John Bald is a former Ofsted inspector and has written two books on the history of writing and spelling. He is a Vice-Chairman of the Conservative Education Society.
In the early nineties, when the late Emily Blatch was Schools Minister, I ran a pilot course for teaching assistants for the Department for Education. Innovative features included a centrally-produced handbook, teaching provided by the participating schools, and ultra-lean overheads, that allowed us to provide a year’s training for one-third of the average cost of other pilots (under £400 per student, against £1,230). Admin was my desktop computer; a maths colleague and I checked the schools’ assessments; and the course was externally assessed by Her Majesty’s Inspector of Schools and Middlesex University.
Each unit had a structured tutorial, followed by an activity in which the ideas presented were tried out with a pupil the assistant was supporting. Over the year, they built up a series of records of the pupil’s progress, with particular emphasis on literacy, maths and individual needs. The outcome was graded good by HMI, with particular strengths in reading, writing and using computers, and the academic assessor rated our assistants’ performance as better than that of his own first-year students. In some cases this was not surprising – one assistant had five A grades at A level – but those who started with GCSE grade C in English and maths reached similar standards. The course, in short, provided genuine higher education, based in school.
I was reminded of this in my current work as a tutor, which involves a weekly lesson, in person or over the internet, with a parent sitting in. The work is based, as far as possible, on the materials the pupil is working on at school, and I can focus exclusively on what each child is having trouble with, and on enabling them to adjust their thinking so that they can learn effectively. The parent, usually the child’s mother, is there to tell me things I need to know or may not have noticed. Seeing the teaching techniques for themselves also allows parents to reply to children’s questions and errors as I do, with the focus on getting behind the error to adjust the thinking that caused it.
Parents and teachers usually come to me when all normal channels have failed, and I have the luxury of working with each individual for as long as I need to. Their teachers and support services don’t, and under current conditions almost never get the chance to spend an extended period of time with an individual child. Neither do they get this opportunity in their training. In practice, the only people who spend time with children on an individual basis are assistants, and they are rarely trained to do it. Special needs co-ordinators are so beleaguered with paperwork that they have little time to teach the children themselves, let alone train anyone else to do so.
So, I have a modest proposal. Each training course, whether in school or university, and including Teach First, should include a study of work with an individual child, carried out over at least two terms. The child need not be experiencing difficulty – it would be just as valuable to work with one who was exceptionally able, or indeed of average ability for the school. The pupils would benefit from this concentrated attention, but the trainee teacher would benefit even more, by close observation of how an individual approached the task of learning, where strengths and misconceptions started, and how to foster the former and reduce the latter. There is nothing like this first-hand experience to help teachers develop professional judgement, and a critical attitude to people who pretend to know better than they do, whether they be professional politicians or progressive political theorists.

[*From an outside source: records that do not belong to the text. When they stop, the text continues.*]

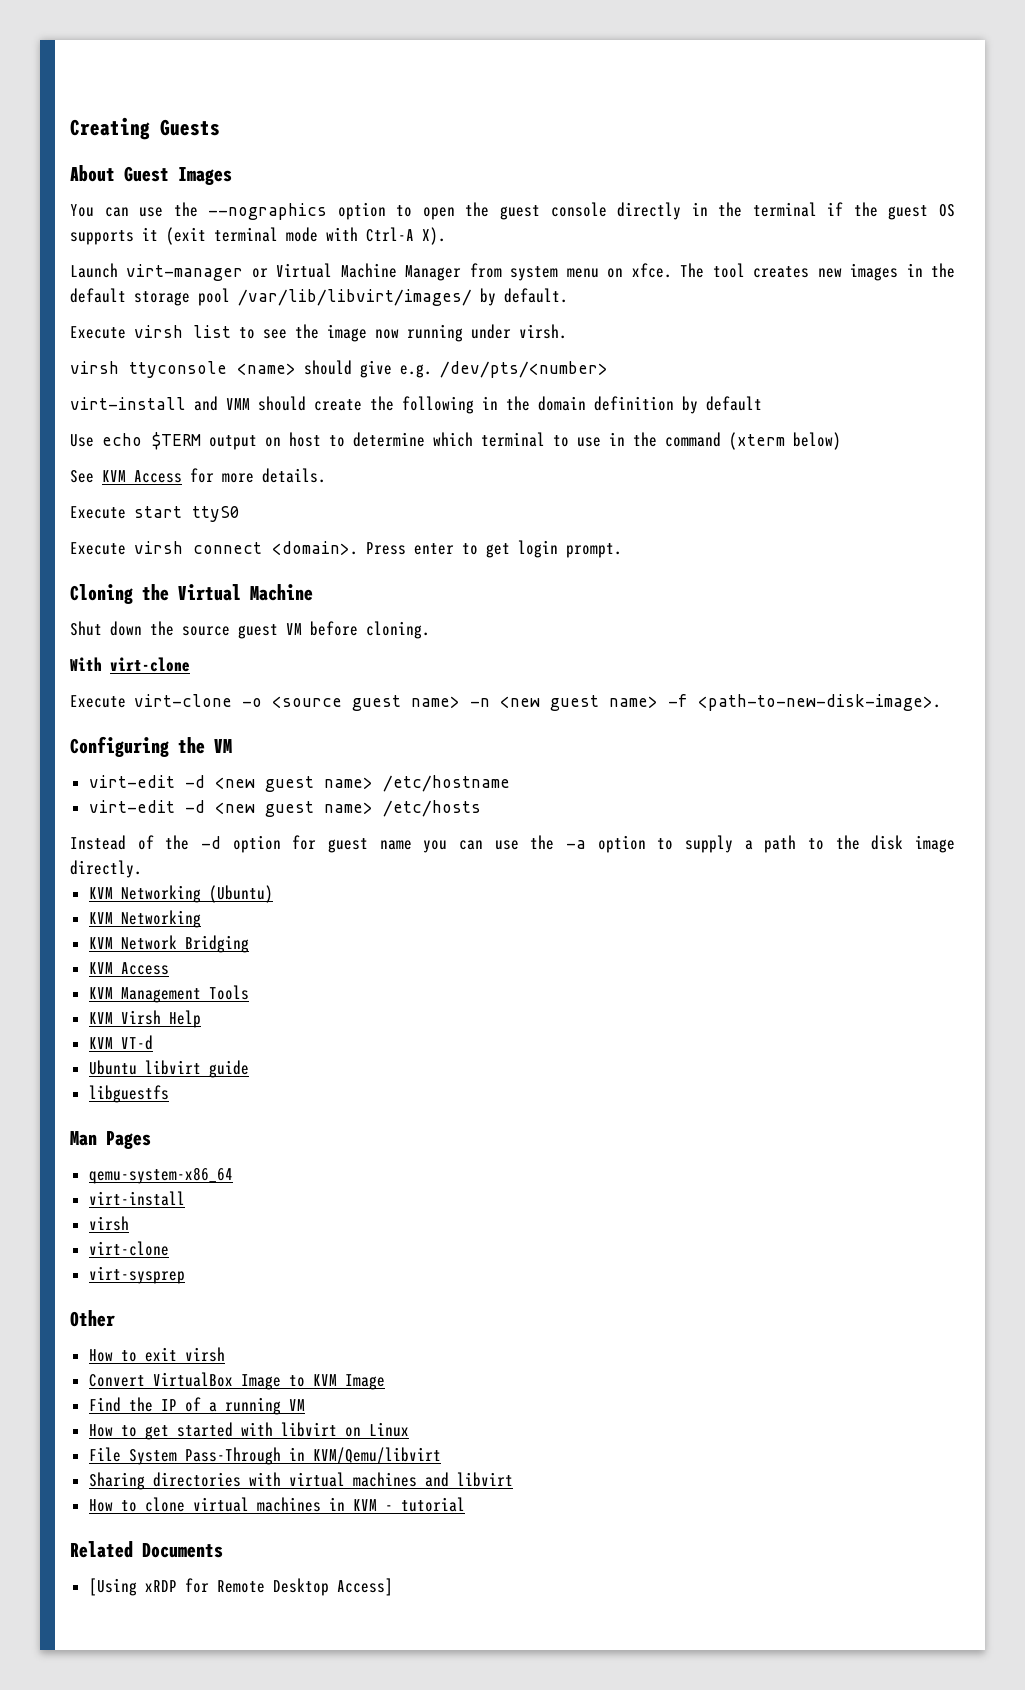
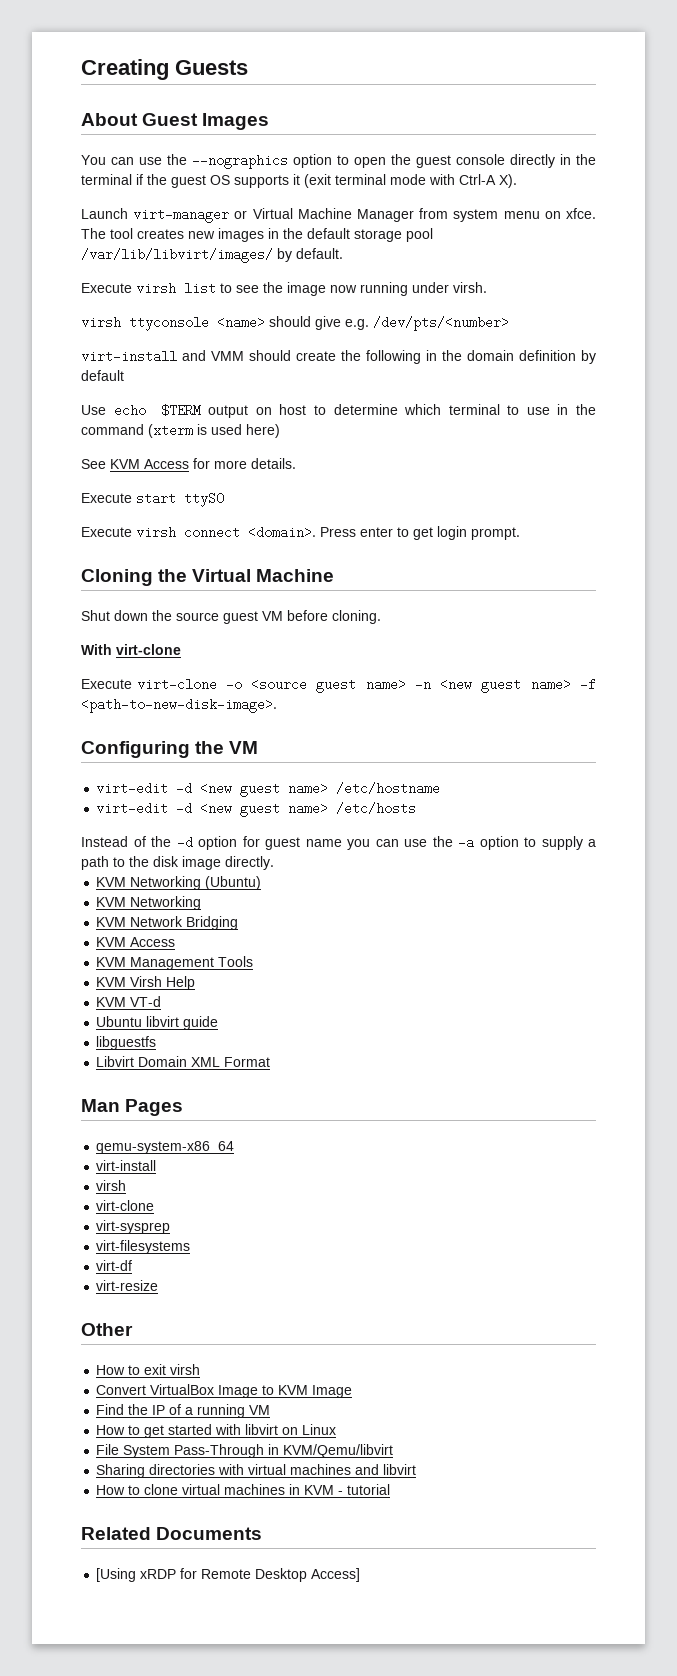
[793,432,841,450] below) -> [197,424,280,438] is used here)
(169, 1094) none -> [96,1056,271,1067] // Libvirt Domain XML Format
(185, 1275) none -> [96,1240,191,1254] [96,1260,133,1271] [96,1280,159,1291] // virt-filesystems // virt-df // virt-resize

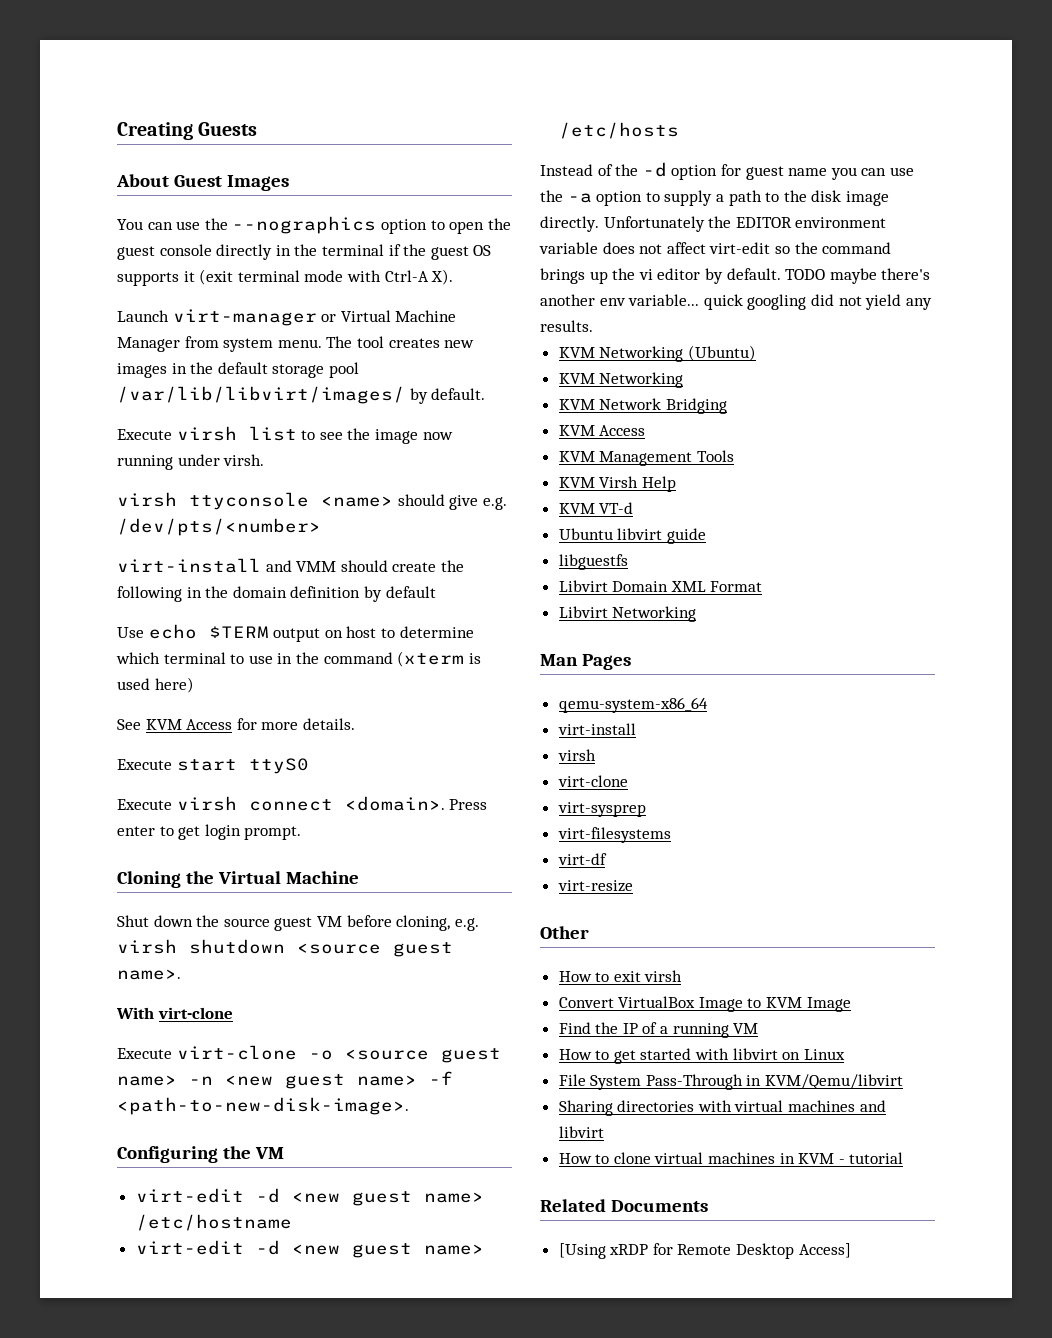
[503,208,596,219] menu on xfce. -> [277,339,322,348] menu.
[332,610,381,624] cloning. -> [396,915,479,931] [117,939,453,957] [117,969,181,980] cloning, e.g. virsh shutdown <source guest name>.
(274, 863) none -> [603,216,887,232] [539,242,892,254] [540,268,931,284] [540,294,932,310] [540,320,593,332] Unfortunately the EDITOR environment variable does not affect virt-edit so the command brings up the vi editor by default. TODO maybe there's another env variable... quick googling did not yield any results.
(271, 1062) none -> [558,606,697,622] // Libvirt Networking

An example of the first error is the presentation of phonics after Labour became convinced that it was the best way to teach early reading. They spoiled it, as they spoiled nearly everything they did, by buying into an authoritarian approach that suggested that phonics were the whole story, which they are not. In English, one letter can indicate several sounds, such as o in not, no, something and do. To read these words, we need to know what the letter is indicating in each of them, and English speakers develop a specialised area of their brain in order to do this.
Failing readers, like two I am teaching at the moment, too often think that they can sound out every word one letter at a time, because they think that that is what their teacher wants . The solution is to explain, in terms children can understand, that we don’t have many letters, and that they need to work together. I’ve discussed this in more detail on my site.
The errors of progressive theorists began with John Dewey’s rejection of knowledge as the basis of education, and reached a peak in Lady Plowden’s rejection of evidence in favour of grouping children according to their abilities and learning needs in 1967. In my home territory of modern languages, this error has led to imposing mixed ability teaching against teachers’ professional judgement, and with no evidence that it works. Trying to adapt teaching to this impossible situation has led language teaching into crisis and many teachers to despair. The government, and pioneering schools like Mossbourne and Michaela, have started to reverse the decline, but it will take a long time.
Since I started teaching in 1973, I have seen nonsense backed by authority prevail time and again over professional judgement and common sense. It needs to stop, and one step in stopping it would be to give trainee teachers much more experience of working with individual children, so that they learn to focus on the person in front of them, and not on what someone else tells them to do.